The system, which converts urine and sweat into potable water, is of prime importance to the ISS as it plans to increase its six member crew.
The recycler was working for two hours at a time before shutting down and flight controllers on Earth had advised the station commander Michael Fincke and Endeavour astronaut Donald Pettit to undertake the space walk and remove mounts on which a centrifuge is attached to the recycling system.
Last week, an attempt was made to repair the centrifuge, but, according to reports, the attempt failed, thereby filling the tanks aboard the ISS with urine at a fast pace.
The urine converter system, which has cost NASA $154 million, shut down again yesterday after the second attempt to repair it failed and now flight controllers on earth are contemplating to bring the processed urine samples back to earth when the shuttle Endeavour returns.
The premature shutdowns of the space station's new urine processor assembly appeared to have been fixed when the astronauts went outside the space station to fix them yesterday, but as time elapsed it was clear that the processor shut itself down and the same problem seems to continue.
Flight director Ginger Kerrick had told reporters on Saturday that the ground team have been meeting throughout the day and the ISS crew had isolated the source of the problem to the way the centrifuge is mounted in the distillation assembly.
"Their proposal is to remove those isolators and hard mount the distillation assembly. So folks are working on that procedure right now, it'll be scheduled on Mike Fincke tomorrow and we think it's going to be about two hours long. And after that, we will send some commands to it, they're working on that procedure as well, and we'll see if that solves the problem," he added.
Engineers on ground believe that thermal interference between a speed sensor and the centrifuge is the main problem as it causes the motor to slow down and draw more current than required.

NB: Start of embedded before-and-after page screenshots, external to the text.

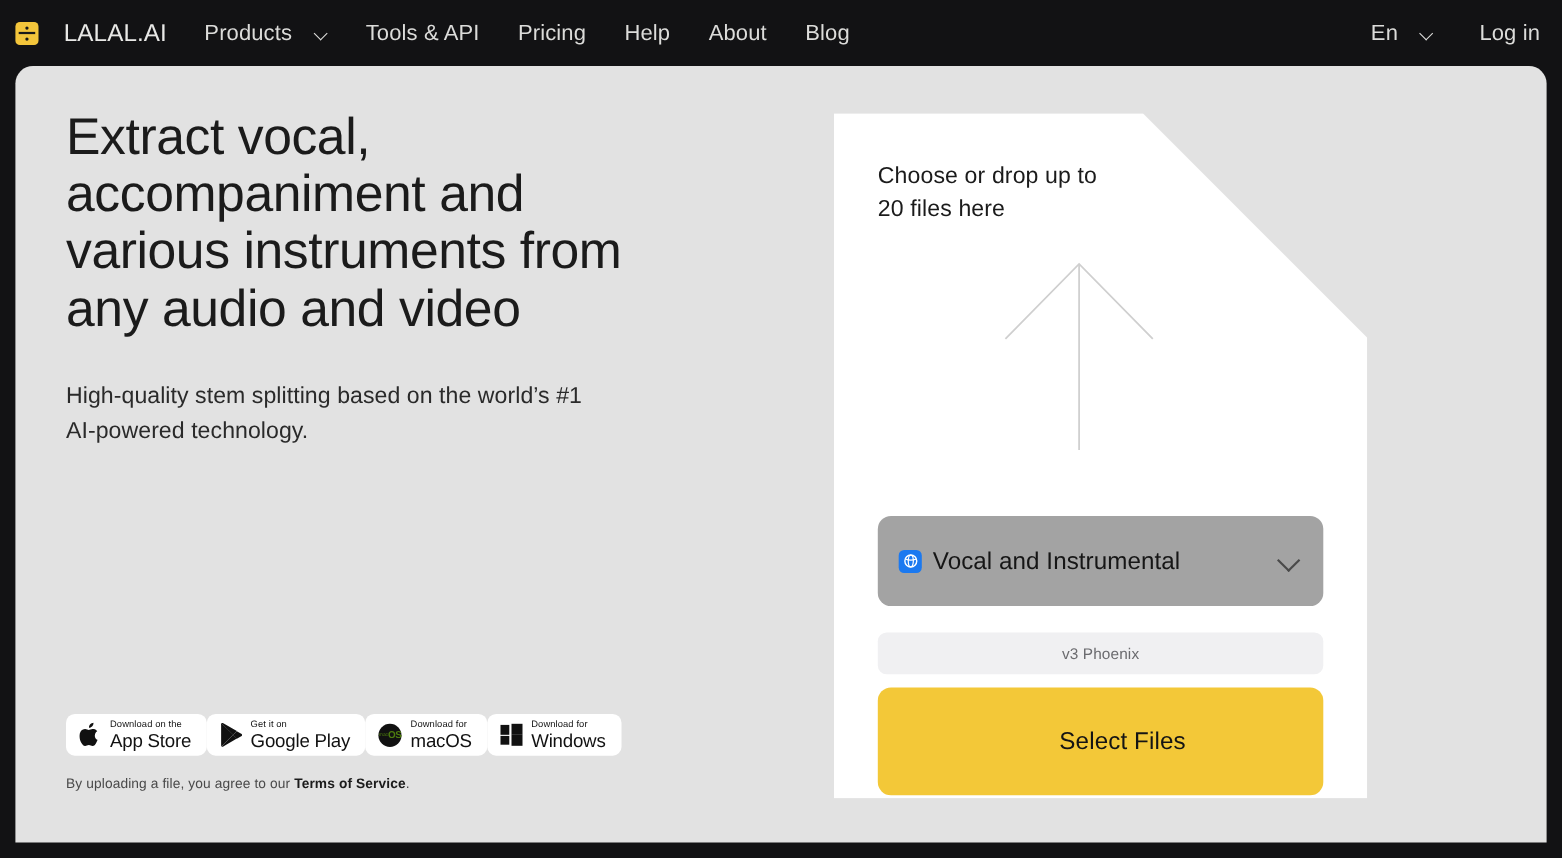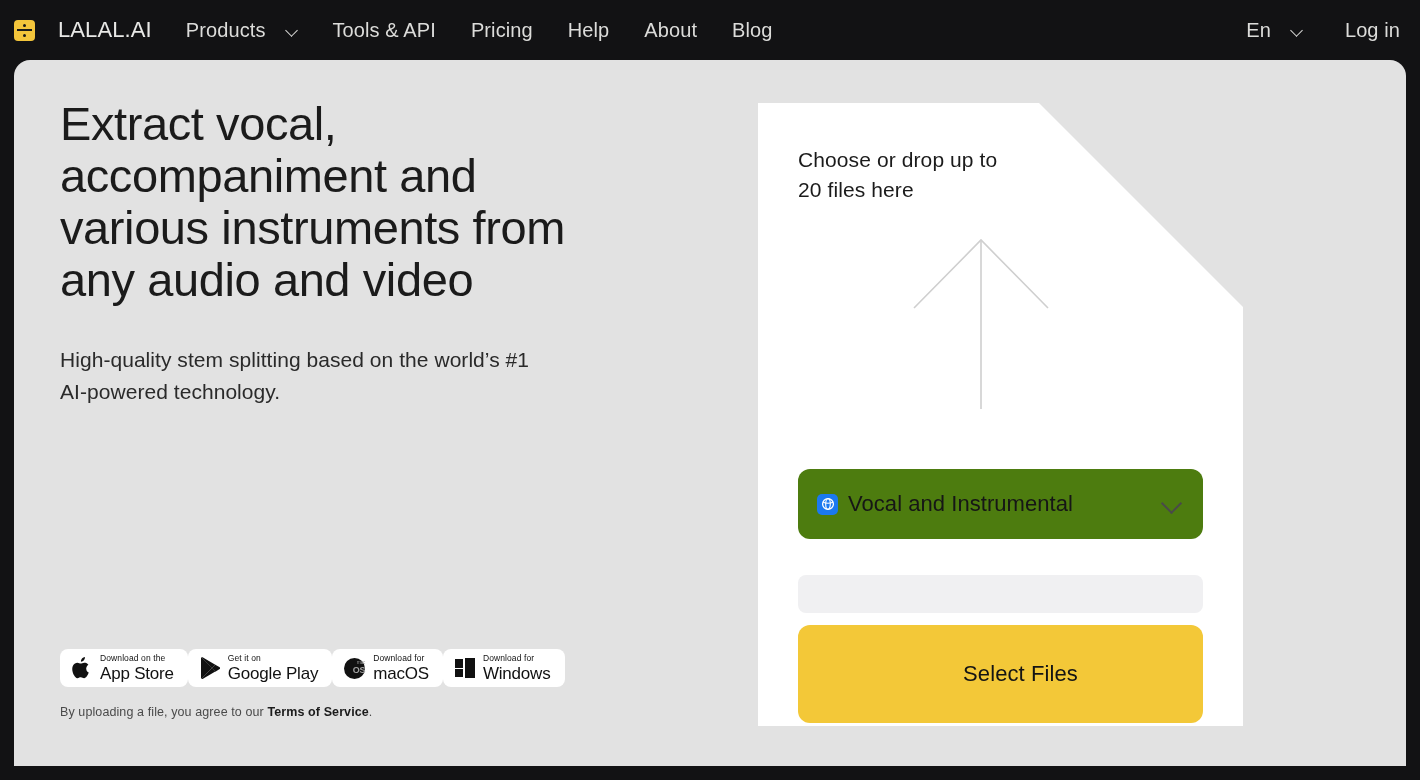"Vocal and Instrumental" .stem-select { background: #4d7c0f -> #a3a3a3; height: 70px -> 82px }
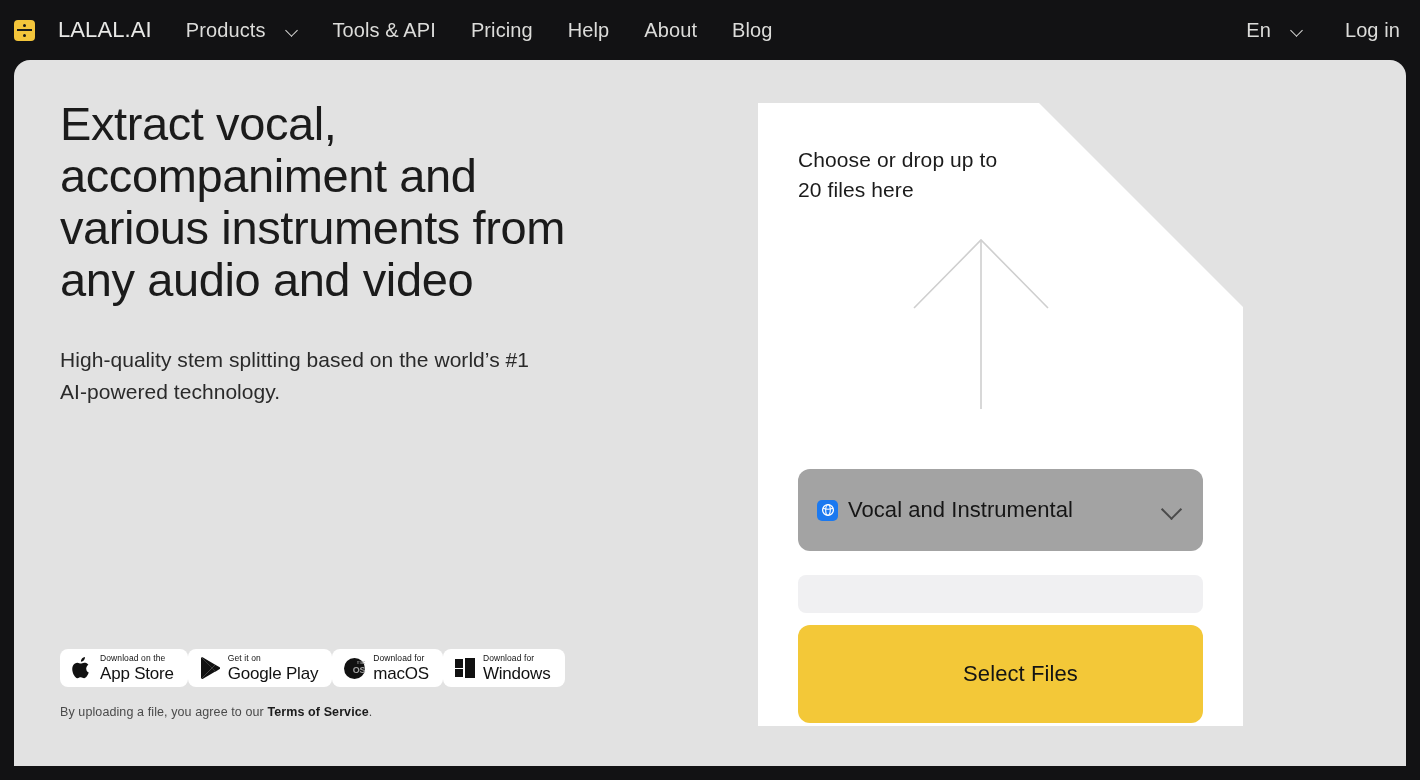"v3 Phoenix" div.ver-tab { html: none -> <div> <span>v3 Phoenix</span> </div> }
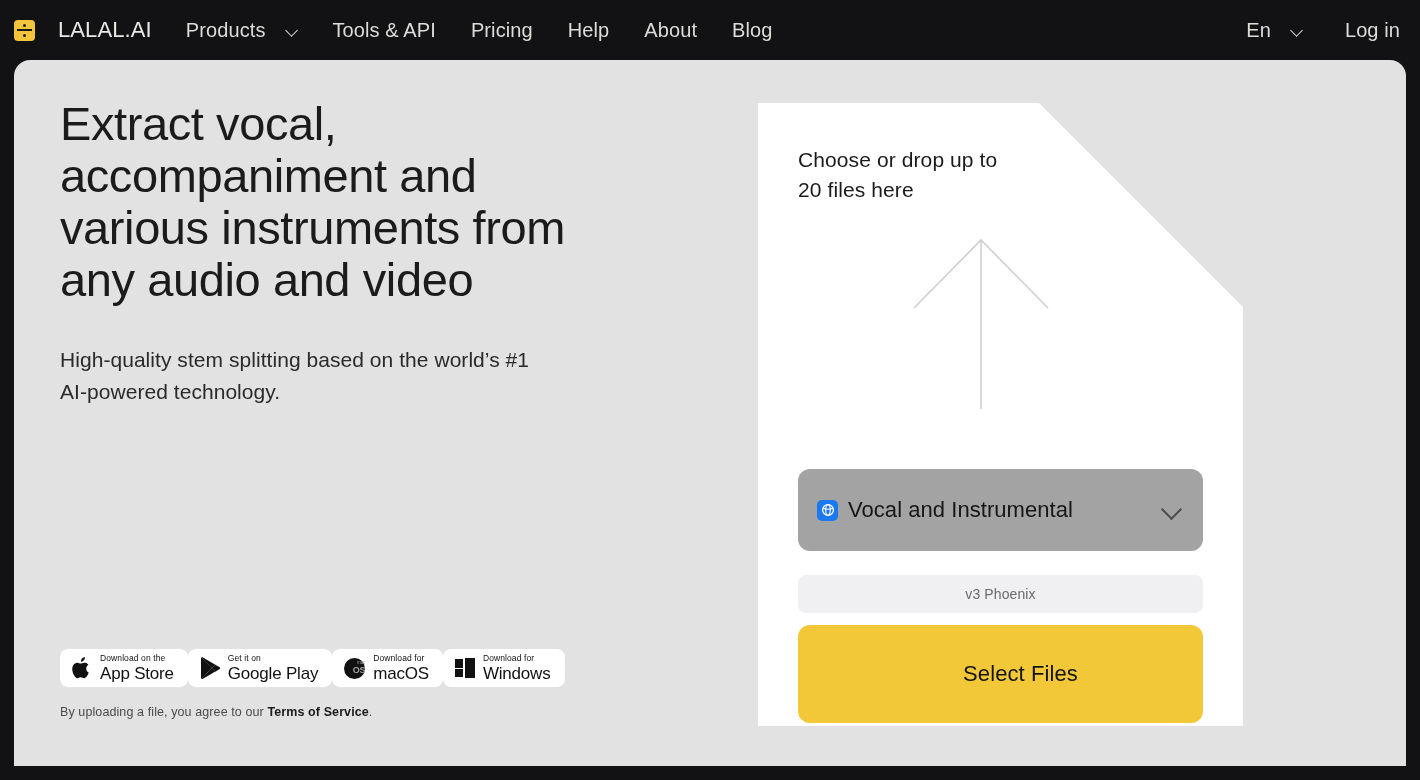"OS" .ic-mac { align-items: flex-end -> center; color: #a3a3a3 -> #4d7c0f; flex-direction: column -> row }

The centrifuge which rotates when works is mounted on dampers to reduce vibrations and sound and engineers think that the dampers are "possibly allowing it to set itself up at a frequency that ultimately causes it to shift around, allowing one of the centrifuge speed sensors to come in contact with the spinning centrifuge," Kerrick said.
This causes the motor to work harder and draw more current than required thereby forcing it to shut down by itself.

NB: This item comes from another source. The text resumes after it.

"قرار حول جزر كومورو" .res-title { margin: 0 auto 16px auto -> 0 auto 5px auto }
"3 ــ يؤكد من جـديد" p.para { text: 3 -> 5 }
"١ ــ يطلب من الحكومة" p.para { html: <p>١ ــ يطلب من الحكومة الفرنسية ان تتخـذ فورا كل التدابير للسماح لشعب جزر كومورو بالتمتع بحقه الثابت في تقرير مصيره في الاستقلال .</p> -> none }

At the press briefing, he said "There is a thermally induced physical interference that seems to be occurring at the same time in the processing and it's also aggravated by the fact that this system is on the isolators. They think that hard mounting this device will resolve the issue."
The astronauts were able to collect the processed sample of the water and will send it back with Endeavour, which will enable engineers at earth to evaluate the systems performance.
NASA managers could delay undocking the Endeavour by at least one day if engineers on Earth are able to say that the extra time would help in finding a solution to the problem.
Bringing back the sample of processed water is a worst case scenario for NASA as tests will take time and it may hamper the plans to boost the crew size when the astronauts return to the space station in May.
Ginger Kerrick said while engineers on Earth are finding a fix for the problem, NASA is also studying whether a six member crew can live at the space station with the urine processor working for two hours at a time.
But NASA wants to solve the problem before Endeavour returns to the space station in February as it will give them ample time to solve the problem before May.